Offrir un cadeau en fait partie.
On croit souvent qu’un cadeau est automatiquement une marque d’affection, de générosité ou d’attention. On se dit : j’ai pensé à toi. On se dit : je voulais te faire plaisir. Et cette intention est peut-être sincère.
Mais l’intention ne suffit pas.
Parce qu’un cadeau n’arrive jamais seul. Il arrive avec une place à lui trouver, du temps à lui consacrer, parfois de l’entretien, parfois de l’argent à ajouter, parfois une culpabilité si on ne l’utilise pas, parfois même une obligation de reconnaissance.
Alors le cadeau cesse d’être un cadeau. Il devient une charge.
Celui qui offre vit le plaisir d’offrir. Celui qui reçoit hérite du résultat.
Et c’est là que la différence devient importante : l’intention appartient à celui qui donne, mais le résultat appartient à celui qui reçoit.
- Un cadeau qui complique ma vie ne m’a pas aidé.
- Un cadeau qui envahit mon espace ne m’a pas respecté.
- Un cadeau qui m’oblige à réorganiser mon temps, mes affaires ou mes priorités ne m’a pas libéré.
Il m’a imposé quelque chose.
Ce n’est pas de l’ingratitude que de le dire. C’est une question de lucidité.
On peut aimer quelqu’un et refuser ce qui nous encombre. On peut reconnaître une bonne intention tout en constatant un mauvais effet. On peut remercier pour le geste sans accepter que ce geste devienne une dette.

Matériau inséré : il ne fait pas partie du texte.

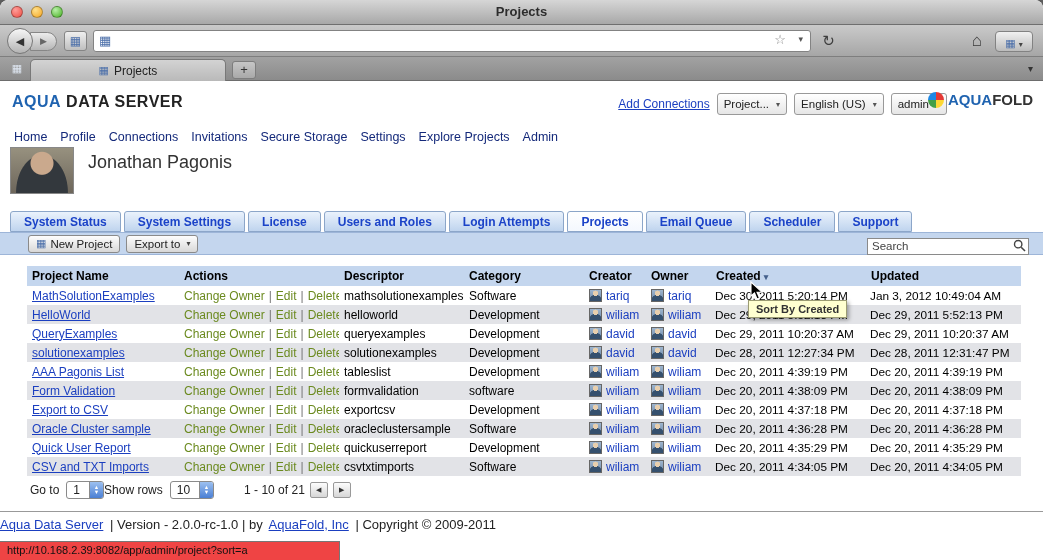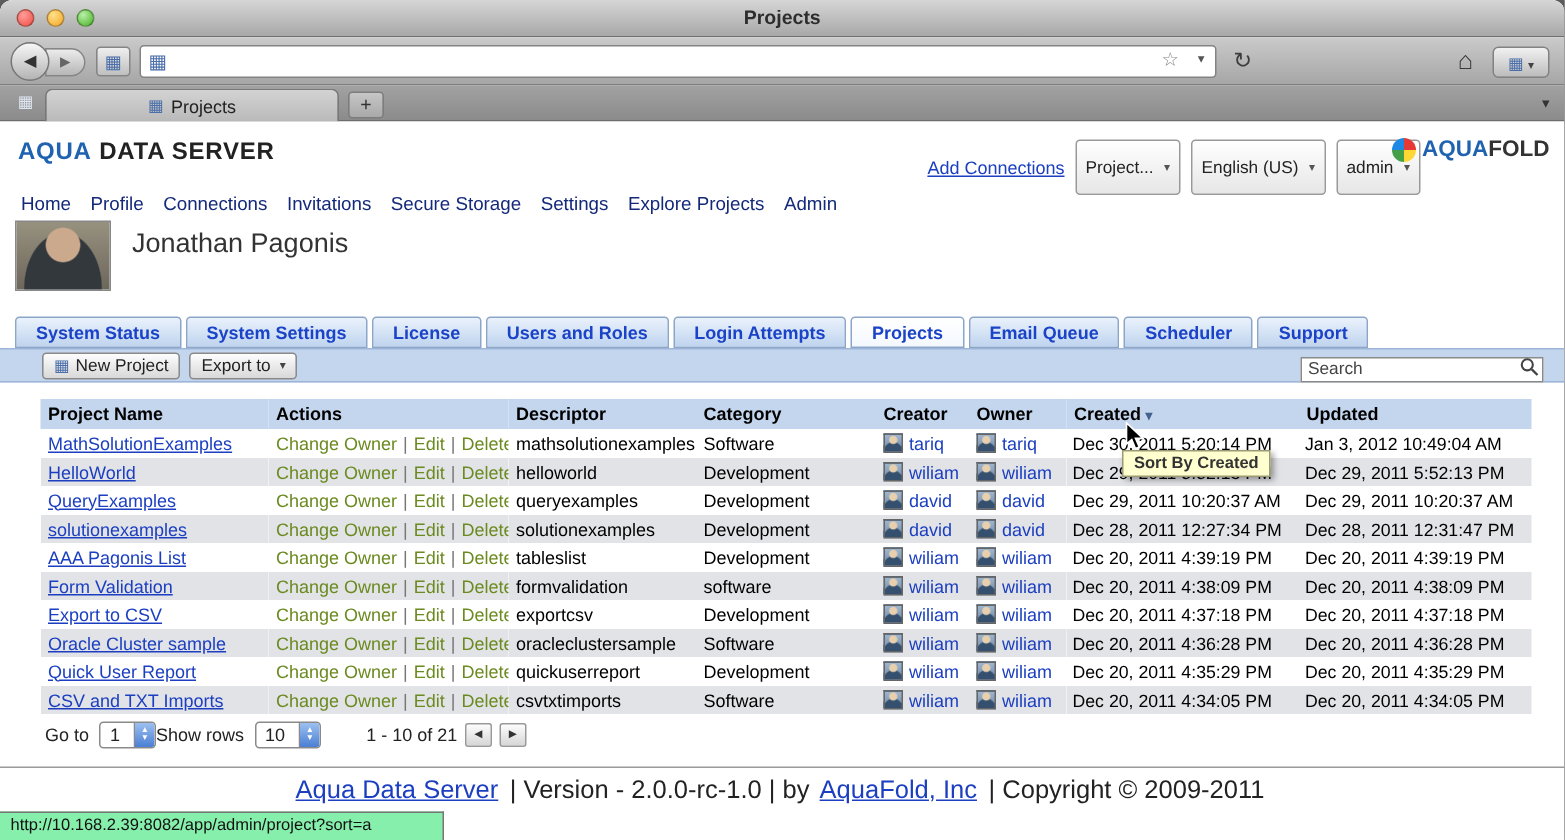--- a/index.html
+++ b/index.html
@@ -78,7 +78,7 @@
 
   .header-right { position:absolute; top:12px; right:96px; display:flex; align-items:center; }
   .add-conn { color:#1b3fc0; text-decoration:underline; font-size:12px; cursor:pointer; }
-  .hselect { display:inline-flex; align-items:center; height:37px; border:1px solid #999;
+  .hselect { display:inline-flex; align-items:center; height:22px; border:1px solid #999;
              border-radius:3px; background:linear-gradient(#ffffff,#e6e6e6); font-size:11.5px;
              padding:0 6px; color:#222; margin-left:7px; cursor:pointer; }
   .hselect .car { font-size:8px; color:#555; margin-left:7px; }

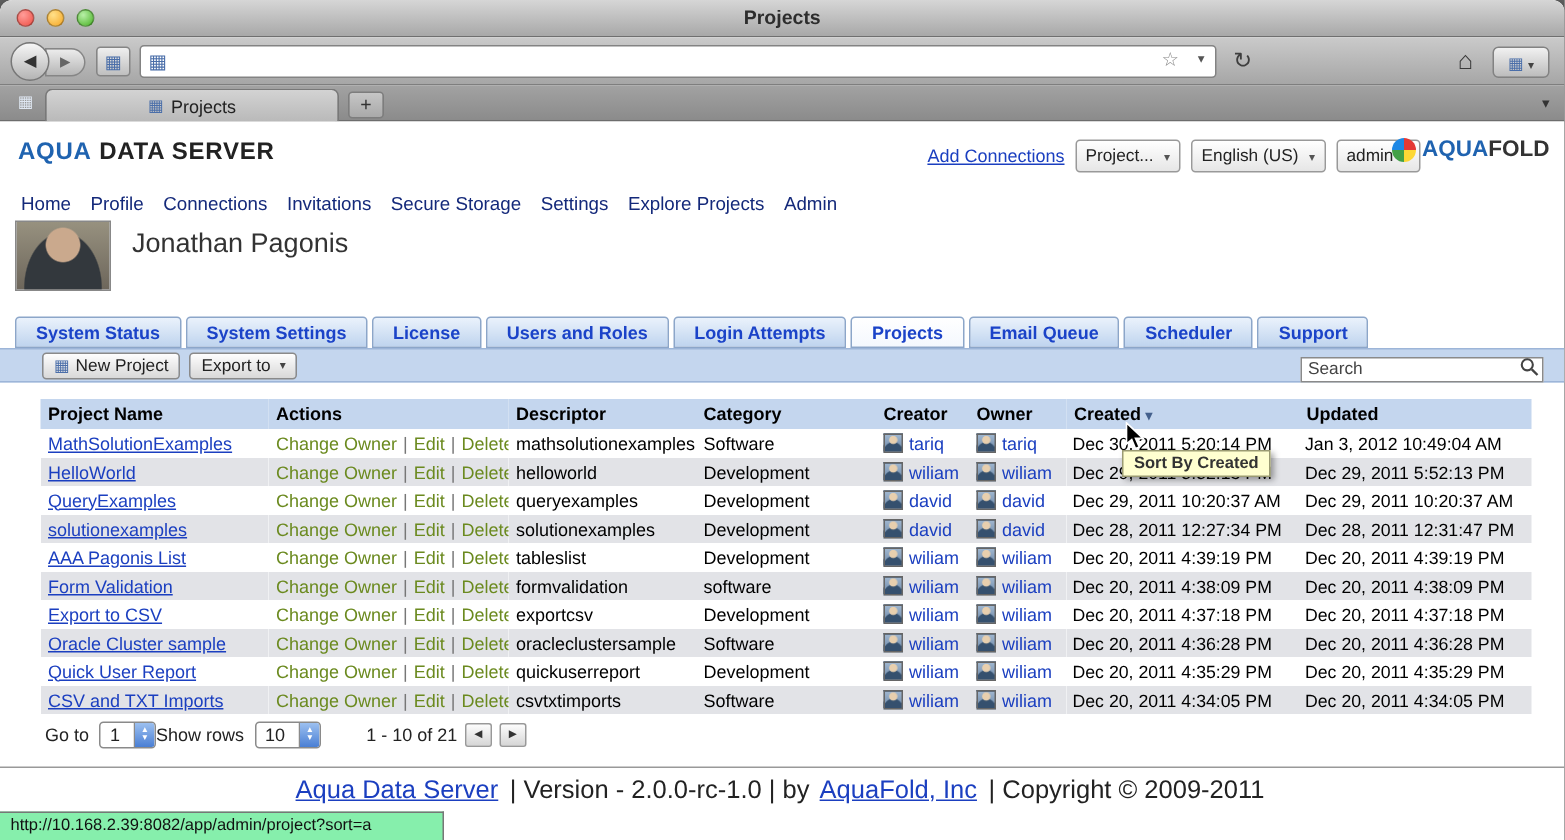--- a/index.html
+++ b/index.html
@@ -165,7 +165,7 @@
 
   
   .footer { position:absolute; left:0; right:0; top:430px; border-top:1px solid #999;
-            padding-top:5px; text-align:center; font-size:17px; color:#222; }
+            padding-top:5px; font-size:13px; color:#222; }
   .footer a { color:#1b3fc0; text-decoration:underline; cursor:pointer; }
   .footer span { margin:0 3px; }
 

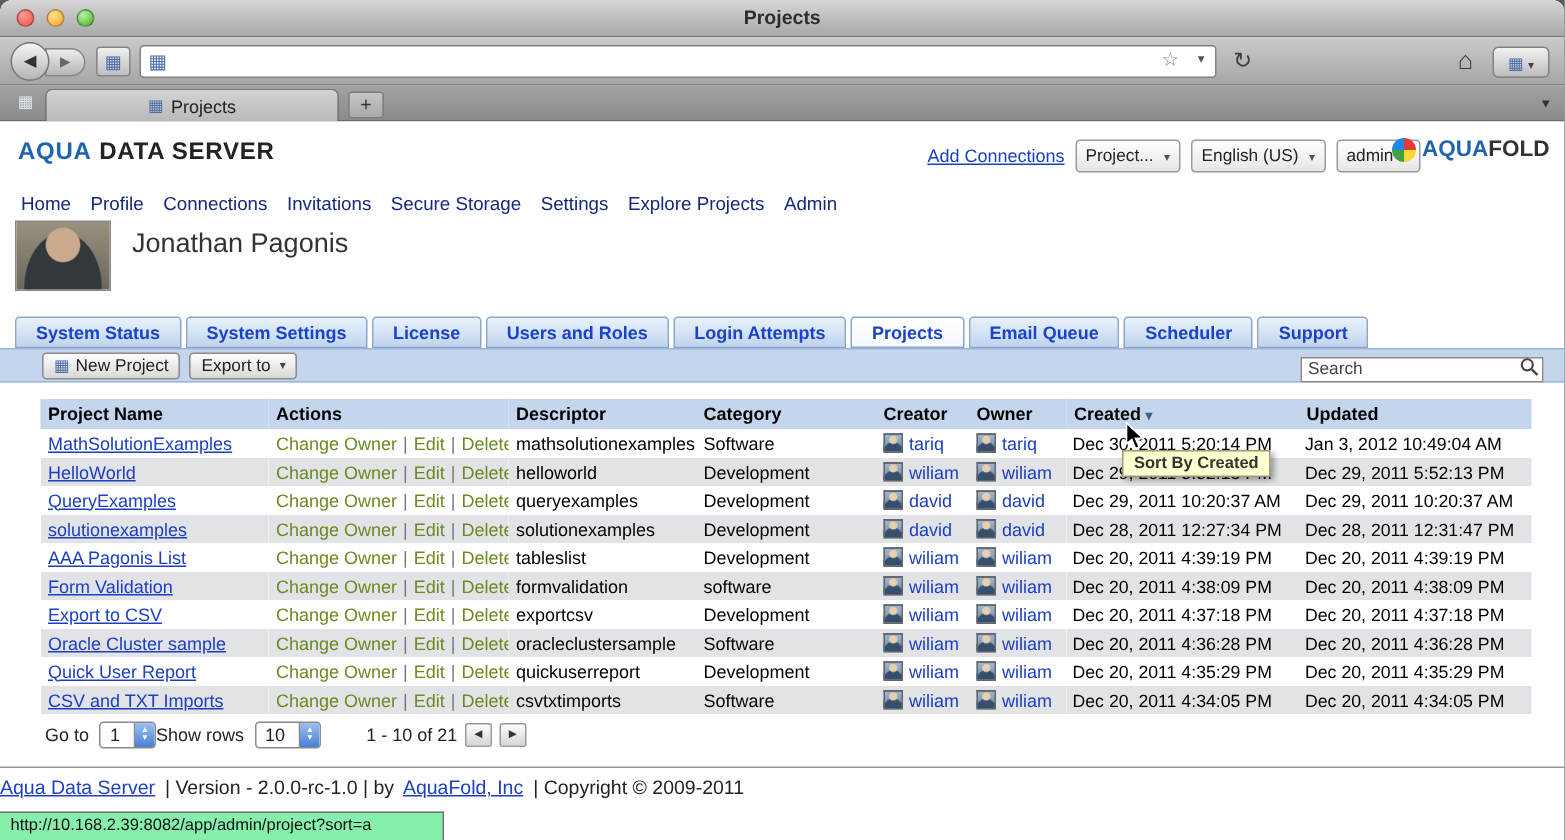--- a/index.html
+++ b/index.html
@@ -170,7 +170,7 @@
   .footer span { margin:0 3px; }
 
   
-  .status-pop { position:absolute; left:0; bottom:0; width:296px; height:19px; background:#86efac;
+  .status-pop { position:absolute; left:0; bottom:0; width:340px; height:19px; background:#ef4444;
                 border:1px solid #777; border-left:none; border-bottom:none; font-size:11px;
                 line-height:17px; padding-left:7px; color:#111; z-index:30; white-space:nowrap; overflow:hidden; }
 </style>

Dans un monde déjà saturé d’objets, de tâches, de responsabilités et de sollicitations, le vrai cadeau n’est peut-être plus d’ajouter quelque chose à la vie de l’autre.
Le vrai cadeau, aujourd’hui, c’est peut-être de ne pas l’alourdir.
L’intention peut être belle. Mais si le résultat est une perte de liberté, il faut avoir le courage de le nommer.
Un cadeau ne devrait jamais me priver de ma vie.